Fifth Circuit Takes Limited View of Dodd-Frank Whistleblower Protections

Eric Paltell
Eric Paltell
07/18/2013

Over the past two years, several federal courts have wrestled with the scope of whistleblower protections under the Dodd-Frank Act (“DFA”), codified at 15 U.S.C. §78u-6(h).  To date, all of the district courts to address the issue have held that an employee claiming whistleblower retaliation in violation of DFA need not make a report to the Securities and Exchange Commission to be protected by DFA.  As a result, employees alleging that they were fired for activities protected by the Sarbanes-Oxley Act (“SOX”) could circumvent SOX’s 180 day limitations period, limited damages, and administrative exhaustion requirements.  Instead, employees claiming to have been fired for protesting employer misconduct in violation of SOX could bypass OSHA, file suit in federal court, and enjoy DFA’s 6 to 10 year limitations period and double back pay damages.

On July 17th, 2013, the United States Court of Appeals reversed this trend by holding that §78u-6(h) does not protect employees who have not first reported the suspected employer misconduct to the SEC.  Asadi v. GE Energy (USA) LLC.  In Asadi, the plaintiff filed a complaint alleging that GE Energy violated §78u-6(h) by terminating him following his internal reports of a possible Foreign Corrupt Practices Act violation. GE Energy moved to dismiss Asadi’s complaint because (1) Asadi did not meet DFA’s definition of “whistleblower,” and (2) the whistleblower-protection provision does not apply extraterritorially.  Significantly, four other district  courts have held that an employee making a claim under §78u-6(h)(iii) need not meet the definition of  “whistleblower” set forth in §78u-6(a), which defines a whistleblower as “any individual who provides, or two or more individuals acting jointly who provide, information relating to a violation of the securities laws to the [SEC], in a manner established, by rule or regulation, by the [SEC]” (emphasis added).  The United States District Court for the Southern District of Texas sidestepped the issue of whether one need be a “whistleblower” to be protected and dismissed Asadi’s claim with prejudice, concluding that the whistleblower-protection provision “does not extend to or protect Asadi’s extraterritorial whistleblowing activity.” Asadi appealed to the U.S. Court of Appeals for the Fifth Circuit.

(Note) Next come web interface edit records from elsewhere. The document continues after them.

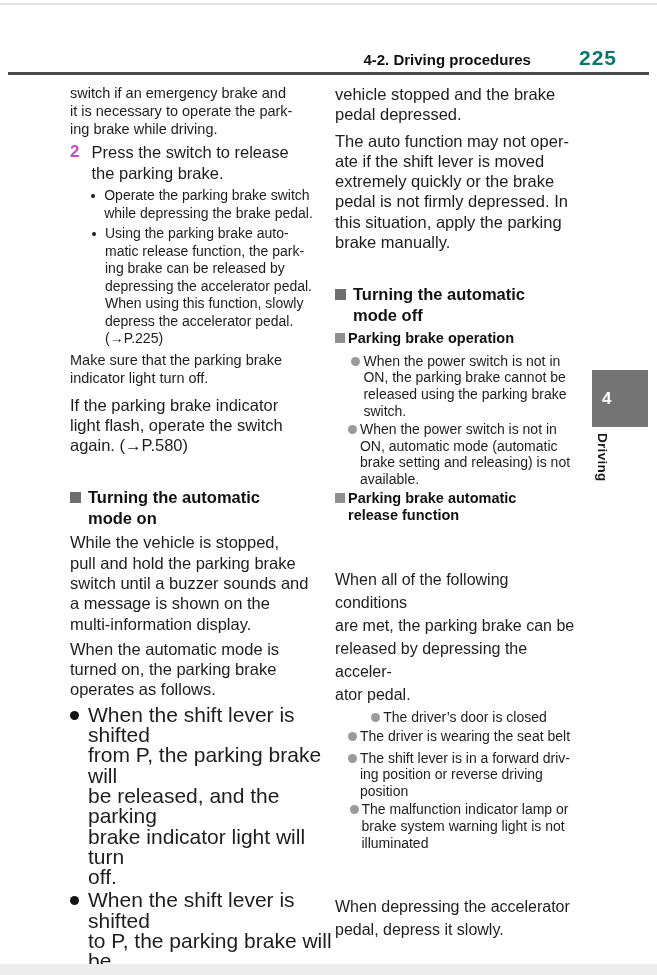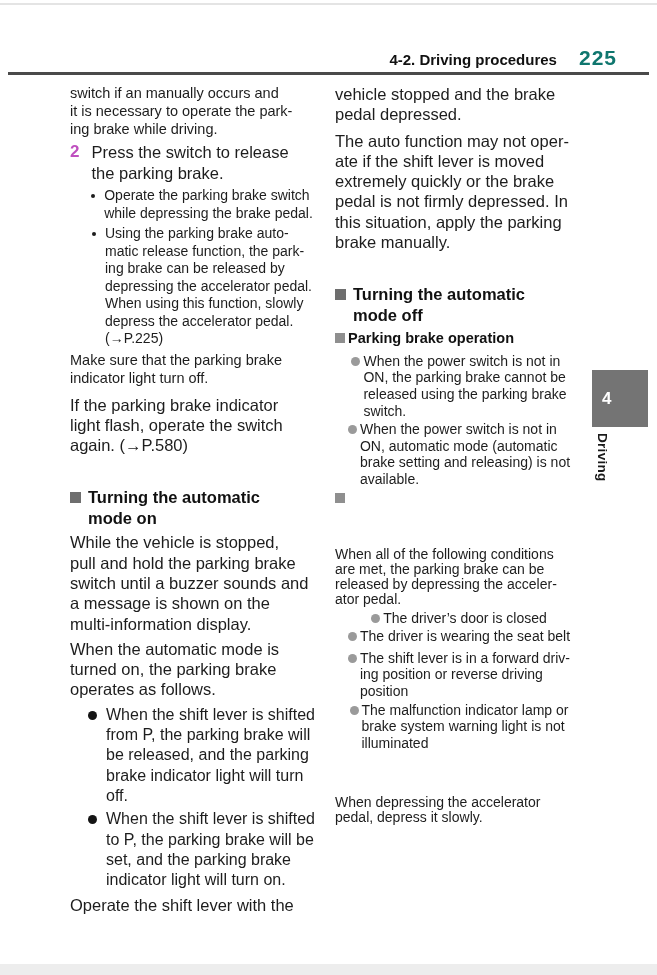--- a/index.html
+++ b/index.html
@@ -9,7 +9,7 @@
   .bottom-edge{position:absolute;bottom:0;left:0;right:0;height:11px;background:#ededed;}
 
   .header{position:absolute;top:46px;left:0;width:617px;display:flex;
-          justify-content:flex-end;align-items:baseline;gap:22px;}
+          justify-content:flex-end;align-items:baseline;gap:48px;}
   .hdr-section{font-weight:bold;font-size:15px;color:#111;}
   .hdr-page{font-weight:bold;font-size:21px;letter-spacing:1px;color:#0f766e;}
   .rule{position:absolute;top:72px;left:8px;width:641px;height:3px;background:var(--rule,#4a4a4a);}

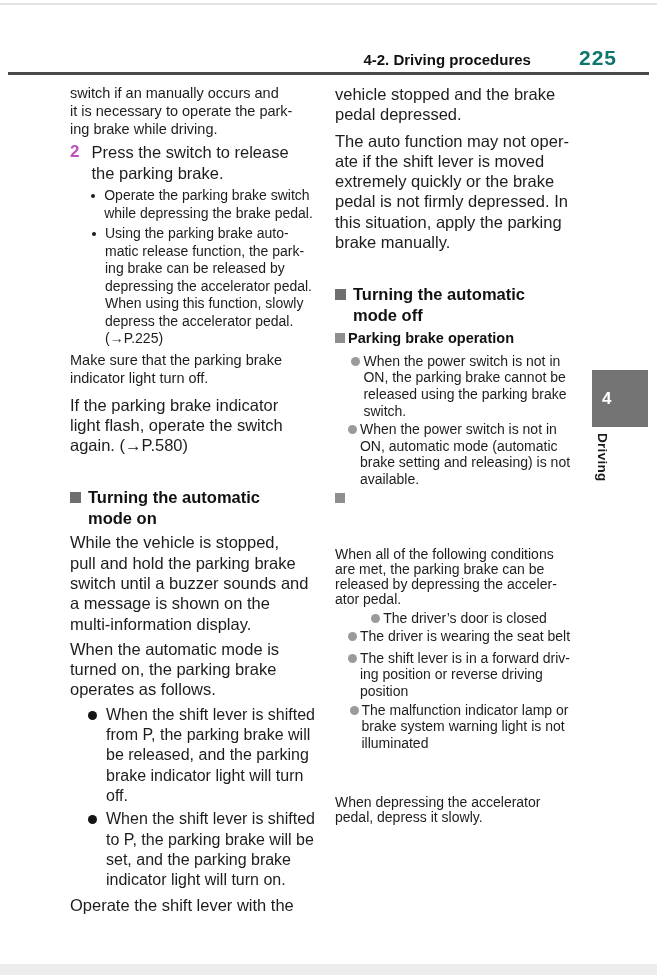--- a/index.html
+++ b/index.html
@@ -63,7 +63,7 @@
   <div class="rule"></div>
 
   <div class="col col-left">
-    <div class="blk para-sm mb4">switch if an manually occurs and
+    <div class="blk para-sm mb4">switch if an emergency brake and
 it is necessary to operate the park-
 ing brake while driving.</div>
 

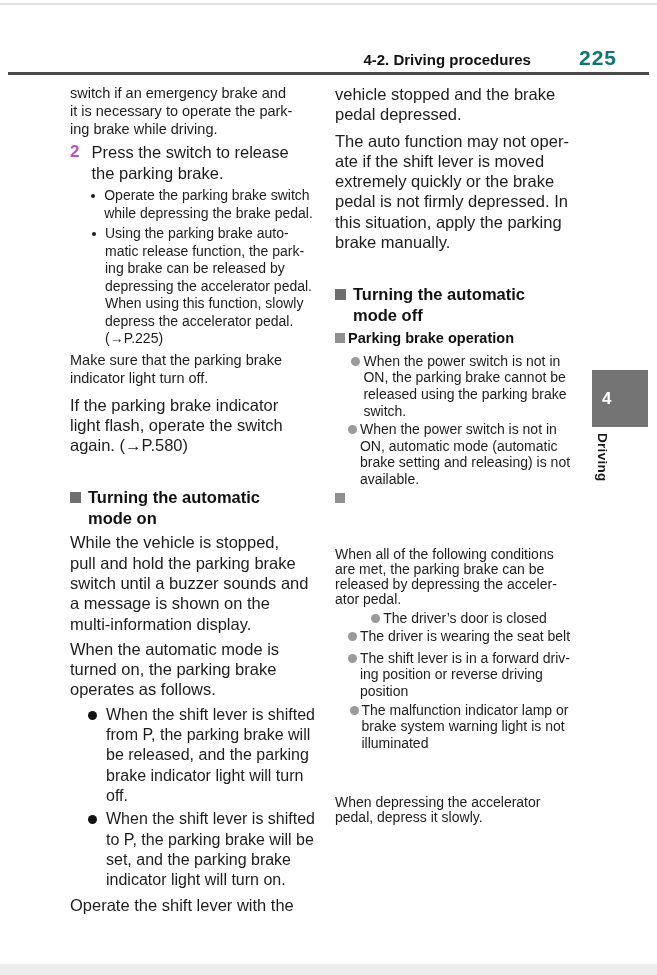--- a/index.html
+++ b/index.html
@@ -168,6 +168,8 @@
 
     <div class="heading-sm mb2">
       <span class="marker"></span>
+      <span class="h-text">Parking brake automatic
+release function</span>
     </div>
 
     <div class="blk para-xs mb3">When all of the following conditions

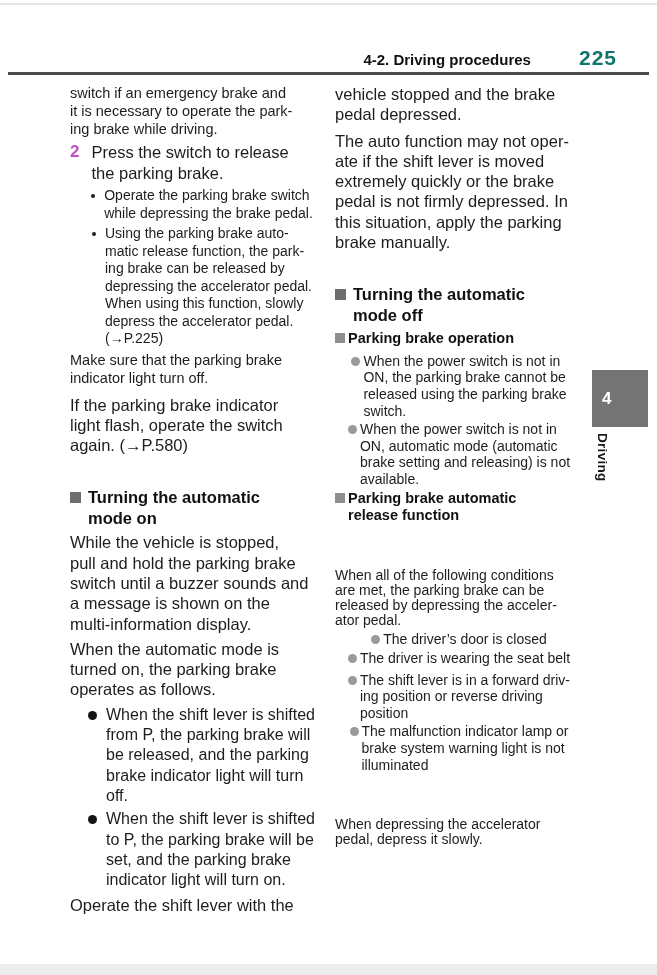--- a/index.html
+++ b/index.html
@@ -21,7 +21,7 @@
   .blk{white-space:pre-line;}
   .para{font-size:16.5px;line-height:20.3px;}
   .para-sm{font-size:14.5px;line-height:18px;}
-  .para-xs{font-size:14px;line-height:15px;margin-top:44px;}
+  .para-xs{font-size:16px;line-height:23px;margin-top:44px;}
 
   .step{display:flex;gap:12px;font-size:16.5px;line-height:20.5px;white-space:normal;}
   .step-num{color:var(--step_accent,#bf4fbf);font-weight:bold;font-size:17px;line-height:20.5px;flex:none;}

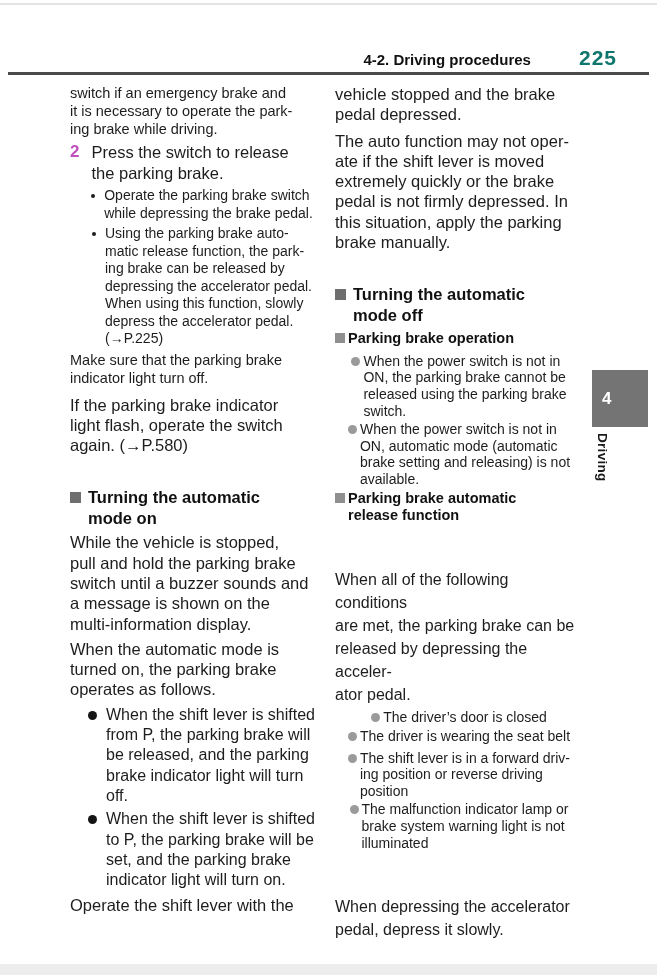--- a/index.html
+++ b/index.html
@@ -31,7 +31,7 @@
   .li-text{white-space:pre-line;}
   .li-dot{font-size:14px;line-height:17.5px;}
   .li-dot .marker{width:4px;height:4px;border-radius:50%;background:#1d1d1d;margin:7px 9px 0 1px;flex:none;}
-  .li-black{font-size:16px;line-height:20.3px;}
+  .li-black{font-size:21px;line-height:20.3px;}
   .li-black .marker{width:9px;height:9px;border-radius:50%;background:#141414;margin:6px 9px 0 0;flex:none;}
   .li-gray{font-size:14px;line-height:16.6px;}
   .li-gray .marker{width:9px;height:9px;border-radius:50%;background:var(--bullet_note,#9a9a9a);margin:4px 3px 0 0;flex:none;}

Asadi argued that the whistleblower-protection provision protects individuals who engage in conduct set forth in §78u-6(h)(iii), even if they do not provide information to the SEC. Following the reasoning of the other district courts to address the issue, Asadi argued that the definition of whistleblower conflicts with §78u-6(h)(iii) because persons engaged in conduct covered by that section need not report to the SEC. Asadi also argued that the Fifth Circuit should defer to the SEC’s regulation construing the Dodd-Frank whistleblower-protection provision, which provides that SEC reporting is not required to be covered by DFA’s whistleblower protections.

Affirming the District Court’s dismissal, the Fifth Circuit held that the definition of ‘whistleblower” in §78u-6(a) shows that Congress’s intent was clear and unambiguous and that employers must report a suspected securities law violation to the SEC to be protected. The Fifth Circuit noted that if they were to accept Asadi’s construction of the whistleblower-protection provision, the Sarbanes-Oxley Act’s anti-retaliation provision (with its more limited damages, shorter limitations period, and administrative exhaustion requirement) would, for practical purposes, be rendered moot.

It is highly unlikely that the Asadi decision is the last word on this issue. The stakes in these DFA/SOX claims are high, and the fact that the DFA might be used as a way to bypass SOX gives plaintiff’s counsel incentive to continue to litigate this issue.  Nevertheless – from the perspective of someone who represents employers – it’s good to see that the first appellate court to address this issue ruled for the good guys.